Make an exact copy of the records, with the pictures left out.
Top of DATA TO USE
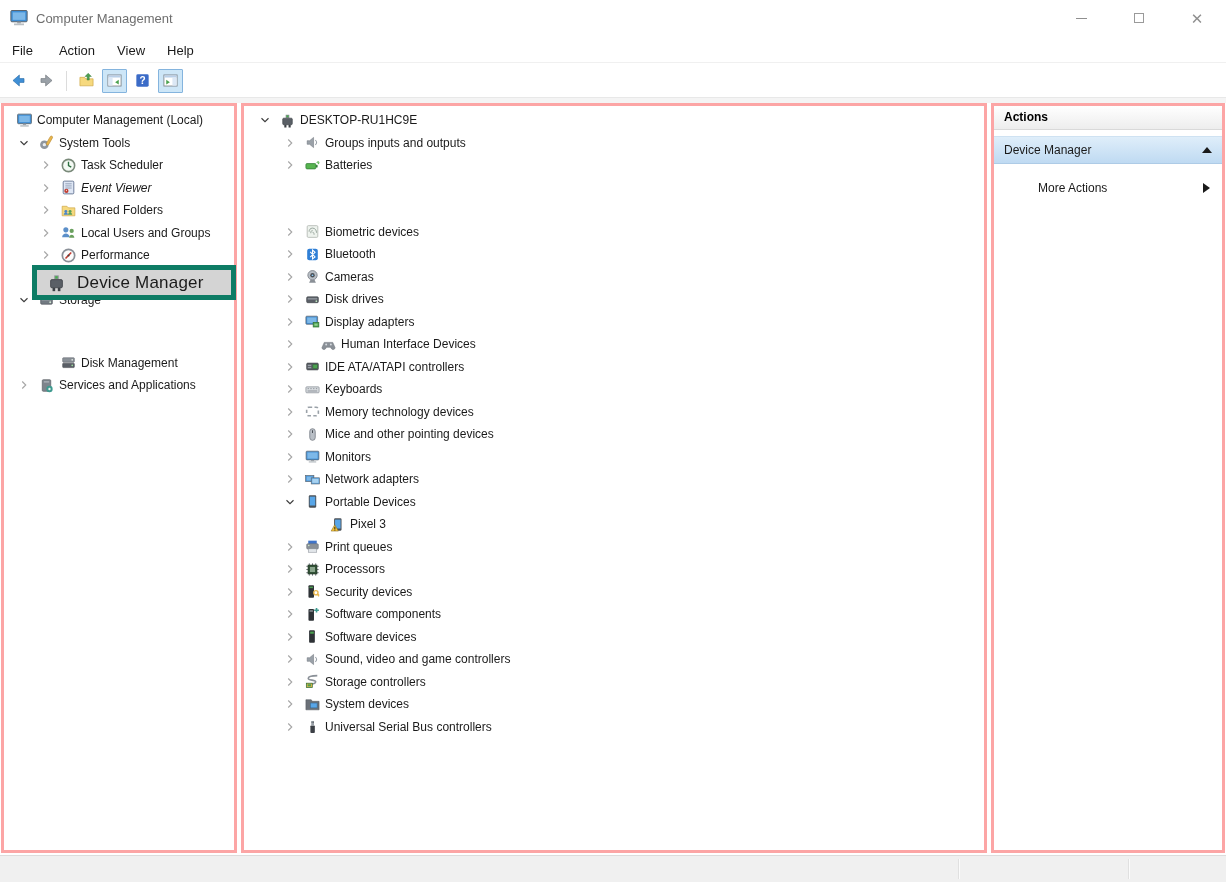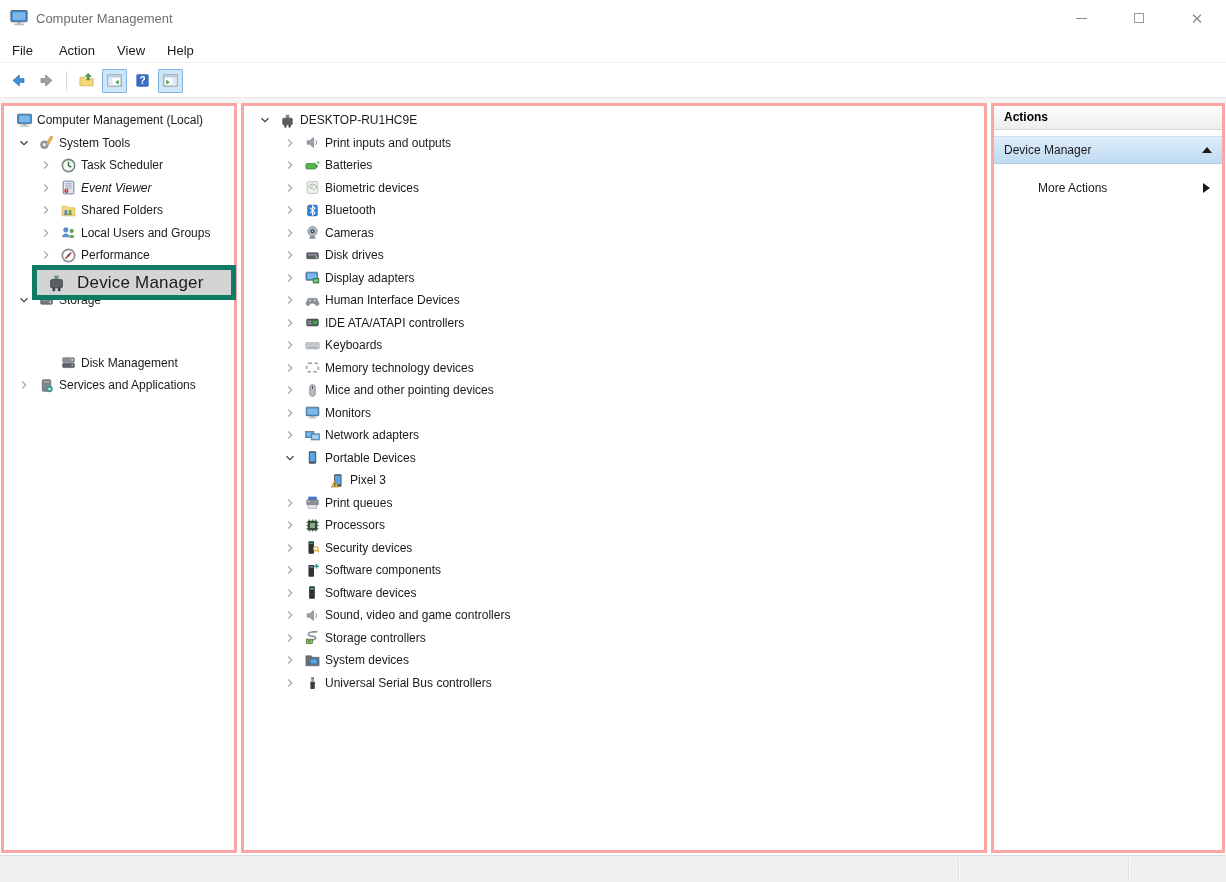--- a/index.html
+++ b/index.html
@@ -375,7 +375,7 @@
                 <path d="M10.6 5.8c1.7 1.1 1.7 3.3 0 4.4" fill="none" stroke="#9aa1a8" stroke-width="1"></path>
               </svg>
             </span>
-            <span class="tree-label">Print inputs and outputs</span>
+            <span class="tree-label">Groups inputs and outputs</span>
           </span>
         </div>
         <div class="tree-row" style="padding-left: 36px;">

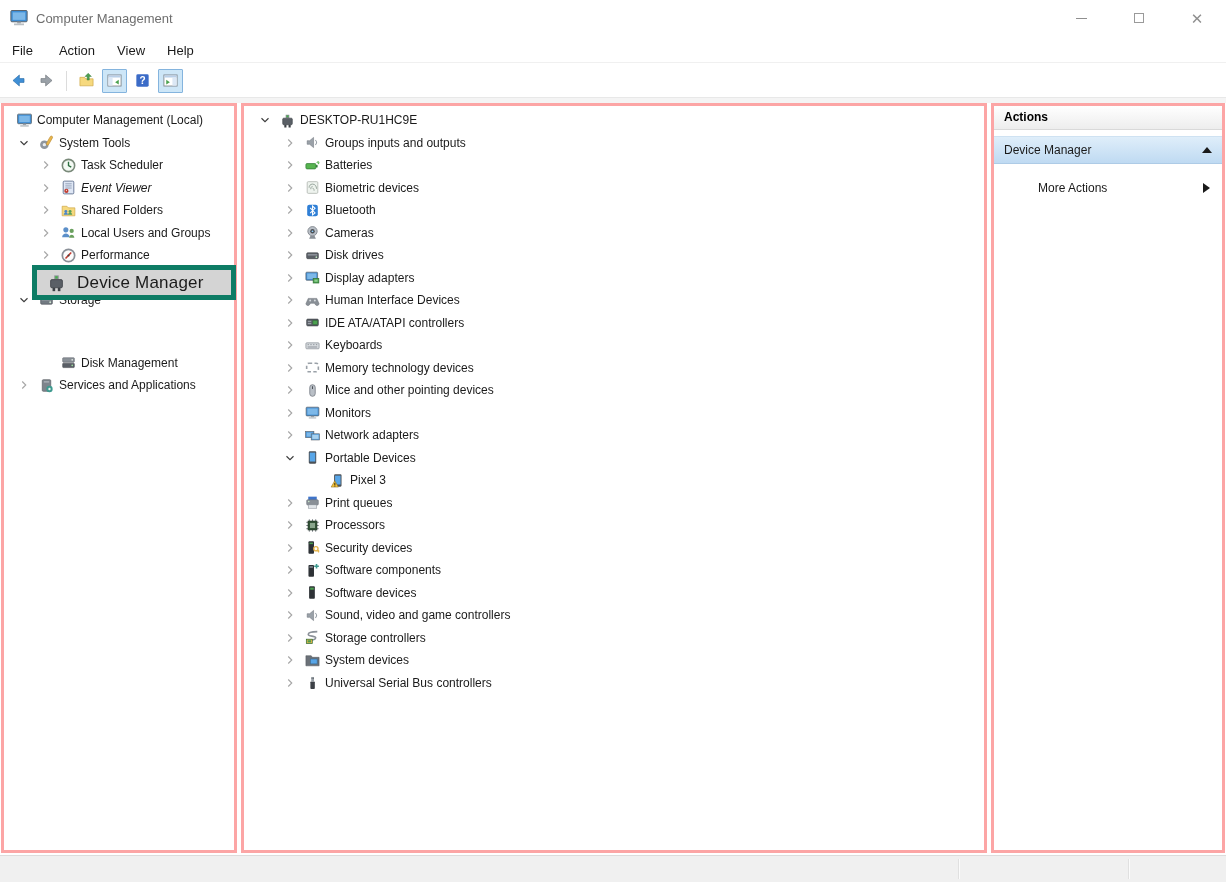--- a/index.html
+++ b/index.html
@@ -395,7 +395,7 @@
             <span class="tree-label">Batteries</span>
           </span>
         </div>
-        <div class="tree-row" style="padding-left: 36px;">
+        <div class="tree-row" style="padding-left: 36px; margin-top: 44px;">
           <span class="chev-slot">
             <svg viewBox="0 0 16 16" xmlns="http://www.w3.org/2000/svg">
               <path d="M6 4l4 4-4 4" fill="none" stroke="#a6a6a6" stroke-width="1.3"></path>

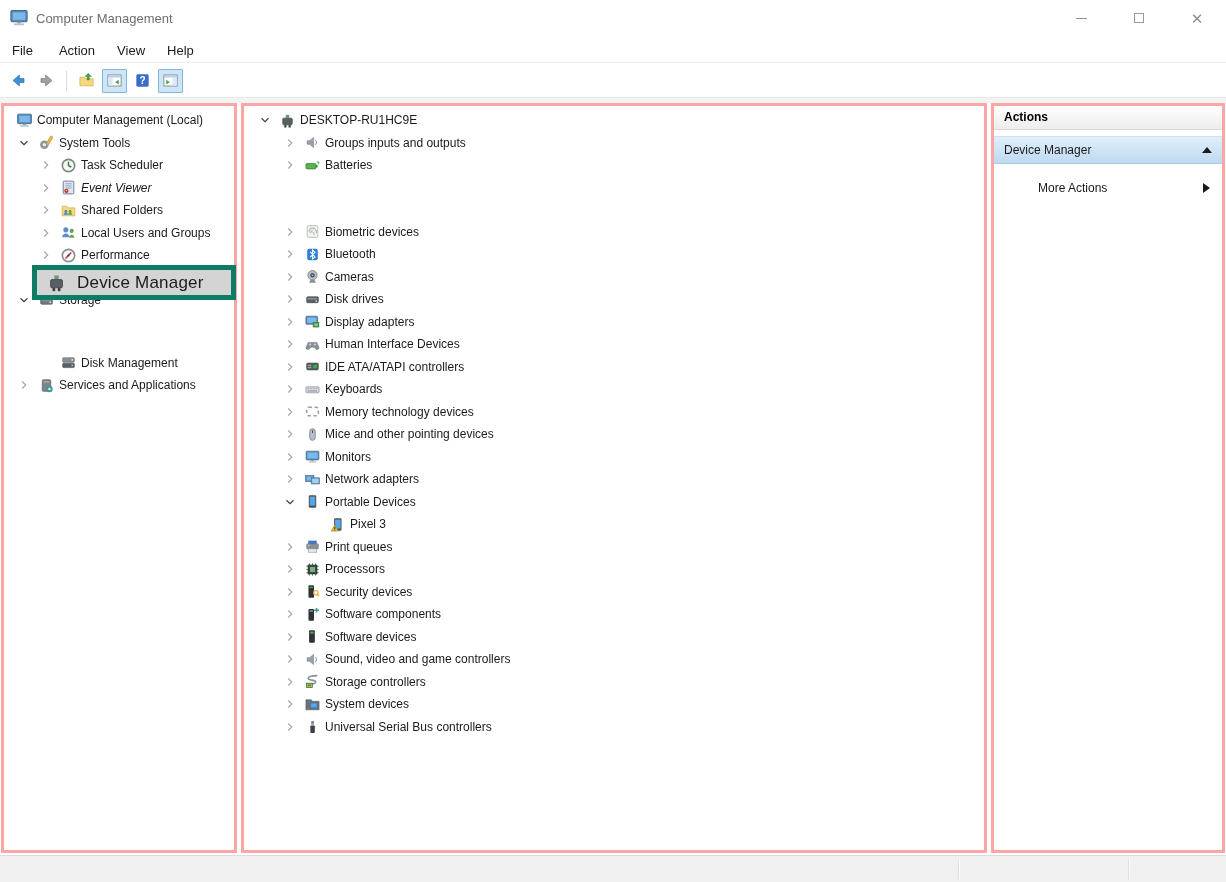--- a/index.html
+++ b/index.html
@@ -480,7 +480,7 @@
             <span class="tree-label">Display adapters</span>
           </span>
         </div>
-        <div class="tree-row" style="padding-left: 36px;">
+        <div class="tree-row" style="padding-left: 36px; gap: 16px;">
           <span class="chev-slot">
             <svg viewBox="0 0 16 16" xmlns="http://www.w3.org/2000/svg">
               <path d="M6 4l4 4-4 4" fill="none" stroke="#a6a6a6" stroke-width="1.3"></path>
Bottom of DATA TO USE
YOUR SOLUTION =
--- a/index.html
+++ b/index.html
@@ -375,7 +375,7 @@
                 <path d="M10.6 5.8c1.7 1.1 1.7 3.3 0 4.4" fill="none" stroke="#9aa1a8" stroke-width="1"></path>
               </svg>
             </span>
-            <span class="tree-label">Print inputs and outputs</span>
+            <span class="tree-label">Groups inputs and outputs</span>
           </span>
         </div>
         <div class="tree-row" style="padding-left: 36px;">

--- a/index.html
+++ b/index.html
@@ -395,7 +395,7 @@
             <span class="tree-label">Batteries</span>
           </span>
         </div>
-        <div class="tree-row" style="padding-left: 36px;">
+        <div class="tree-row" style="padding-left: 36px; margin-top: 44px;">
           <span class="chev-slot">
             <svg viewBox="0 0 16 16" xmlns="http://www.w3.org/2000/svg">
               <path d="M6 4l4 4-4 4" fill="none" stroke="#a6a6a6" stroke-width="1.3"></path>

--- a/index.html
+++ b/index.html
@@ -480,7 +480,7 @@
             <span class="tree-label">Display adapters</span>
           </span>
         </div>
-        <div class="tree-row" style="padding-left: 36px;">
+        <div class="tree-row" style="padding-left: 36px; gap: 16px;">
           <span class="chev-slot">
             <svg viewBox="0 0 16 16" xmlns="http://www.w3.org/2000/svg">
               <path d="M6 4l4 4-4 4" fill="none" stroke="#a6a6a6" stroke-width="1.3"></path>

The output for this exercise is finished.